There has, however, been some success in the UK with hydrogen buses. They only need one refuelling station and are in use in London on the RV1 route. Schemes are being rolled out across the UK and Europe, and hydrogen-powered forklift trucks are also gaining popularity.
But isn’t hydrogen dangerous? The short answer for cars is, not as dangerous as petrol and diesel. Hydrogen fuel cell vehicles are equipped with many safety features to prevent ignition of the fuel.
Since hydrogen is a lightweight gas, when it burns, it flares upwards, away from the body of the car. With a similar rupture to the fuel tank of a traditional car, the liquid fuel pours out onto the road and burns the car from beneath. A study by researchers at the University of Miami, USA, demonstrated the rupture and burning of a hydrogen-powered car and a gasoline-powered car. At the end of the experiment, the hydrogen car was left warm but otherwise undamaged, whereas the gasoline car was a smouldering wreckage.

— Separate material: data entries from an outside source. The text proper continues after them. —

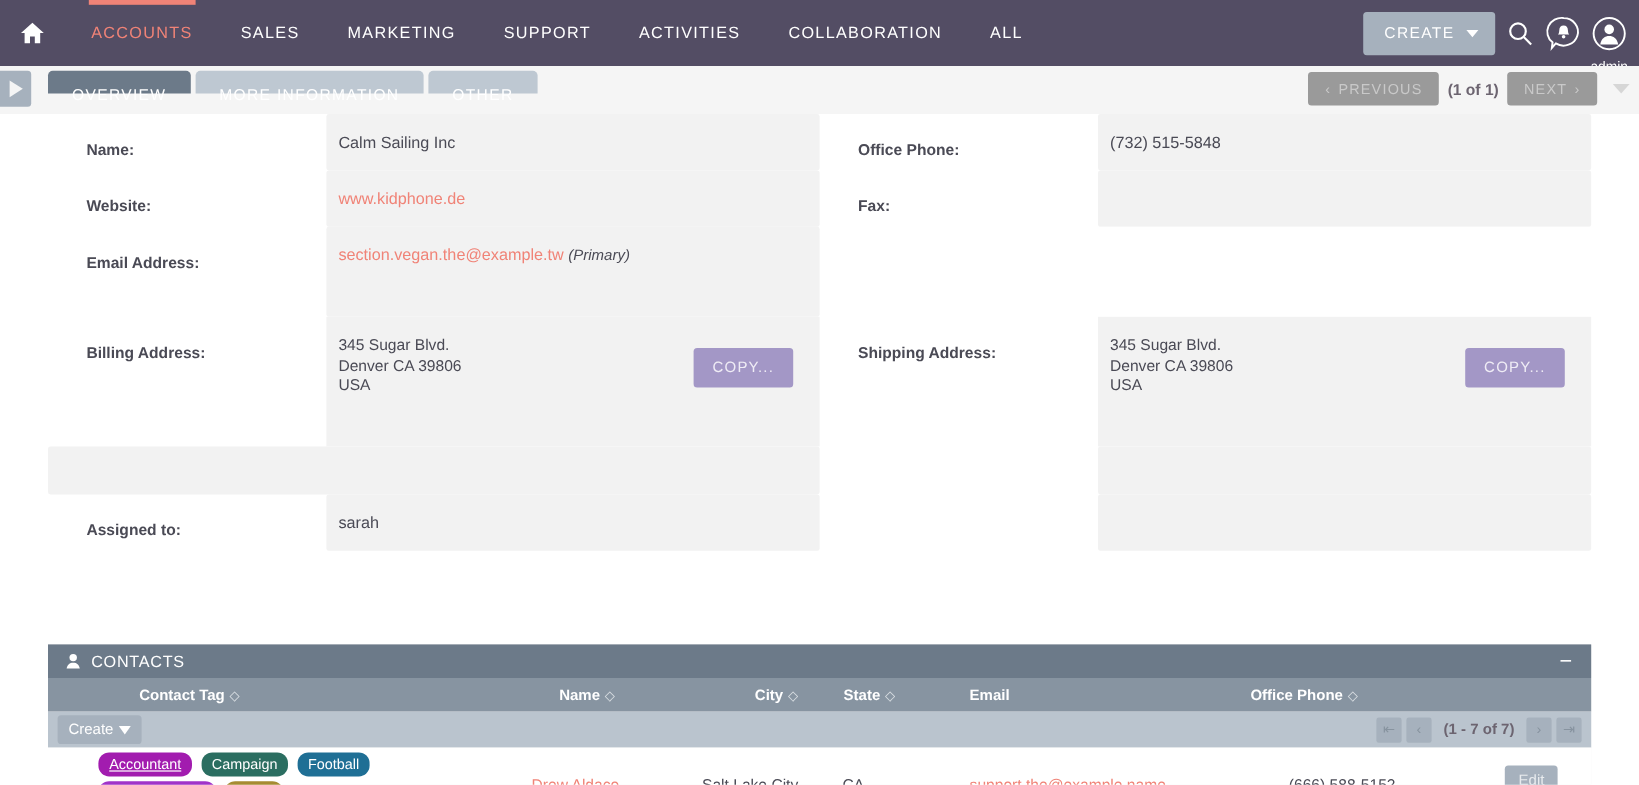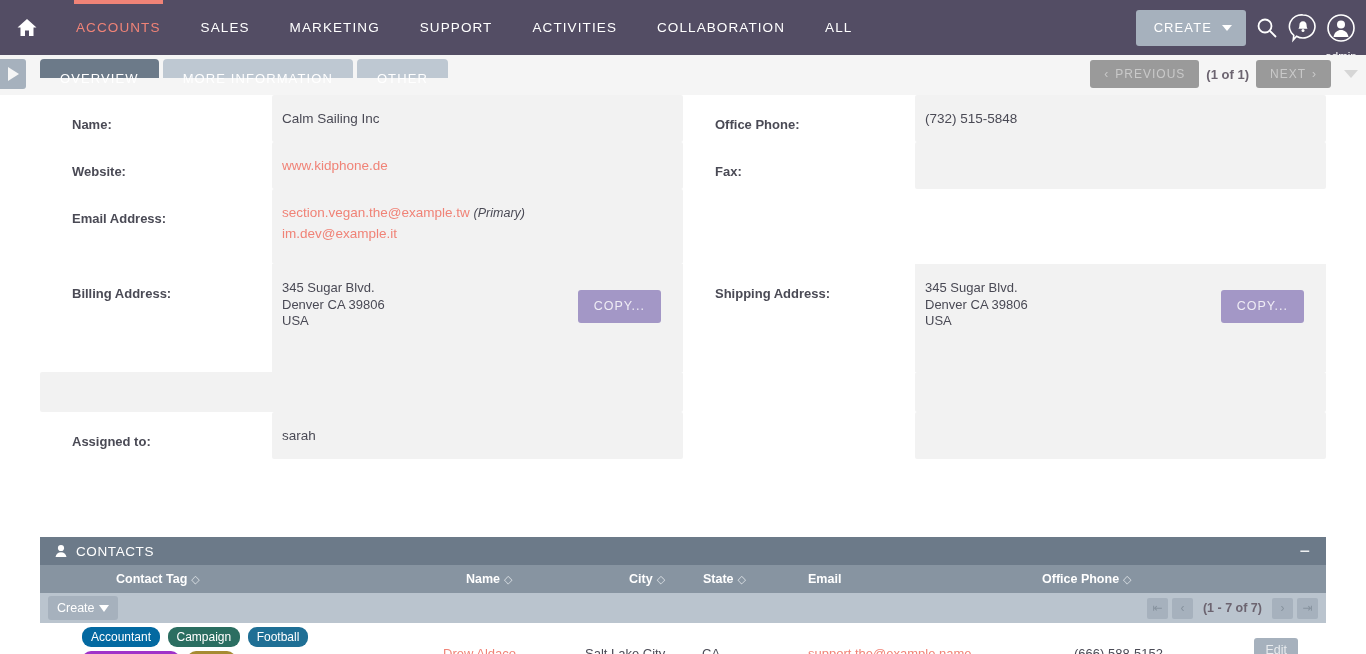--- a/index.html
+++ b/index.html
@@ -417,23 +417,20 @@
   </div>
 
   <div class="row">
     <div class="col">
       <div class="lbl">Email Address:</div>
       <div class="val" style="min-height:75px;">
         <div>
           <span class="linktext">section.vegan.the@example.tw</span>
           <span class="primary-note">(Primary)</span>
         </div>
-        <div style="margin-top:6px;">
-          <span class="linktext">im.dev@example.it</span>
-        </div>
       </div>
     </div>
     <div class="col">
       <div class="lbl"></div>
       <div class="val white" style="min-height:75px;"></div>
     </div>
   </div>
 
   <div class="row">
     <div class="col">
@@ -525,21 +522,21 @@
       <div class="pgbtn">‹</div>
       <div id="contacts-range">(1 - 7 of 7)</div>
       <div class="pgbtn">›</div>
       <div class="pgbtn">⇥</div>
     </div>
   </div>
 
   <div id="contacts-body">
     <div class="crow">
       <div class="tags">
-        <span class="tag" style="background:#0369a1;">Accountant</span>
+        <span class="tag" style="background:#a21caf;text-decoration:underline;">Accountant</span>
         <span class="tag" style="background:#2b6e61;">Campaign</span>
         <span class="tag" style="background:#1f6f95;">Football</span><br>
         <span class="tag" style="background:#a033c9;">The NFC-north</span>
         <span class="tag" style="background:#a68b32;">Sales</span>
       </div>
       <div class="cell" style="left:403px;">
         <a href="#">Drew Aldaco</a>
       </div>
       <div class="cell" style="left:545px;">Salt Lake City</div>
       <div class="cell" style="left:662px;">CA</div>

The negative perception of hydrogen is another reason why the hydrogen economy has struggled to gain traction. Hydrogen bombs and the burning zeppelin of the Hindenburg disaster are ever-present in our collective consciousness when the topic arises. More could – and should – be done by industry and government to improve hydrogen’s reputation.
Electric or hydrogen fuel cell?
The question isn’t black and white. Hydrogen fuel cell cars also contain lithium-ion batteries, as the fuel cells cannot react fast enough to a step on the accelerator pedal. Their electricity output subsequently goes into charging batteries, which are connected to the power train.
The two technologies are complementary. The hydrogen economy will not be realised without battery technology and some of the shortcomings with batteries can be rectified by hydrogen fuel cells.
Advances in fuel cells, electrolysers and hydrogen storage technologies will see the economic argument for the hydrogen economy get stronger. Watch this space. After all, mirai is the Japanese word for future.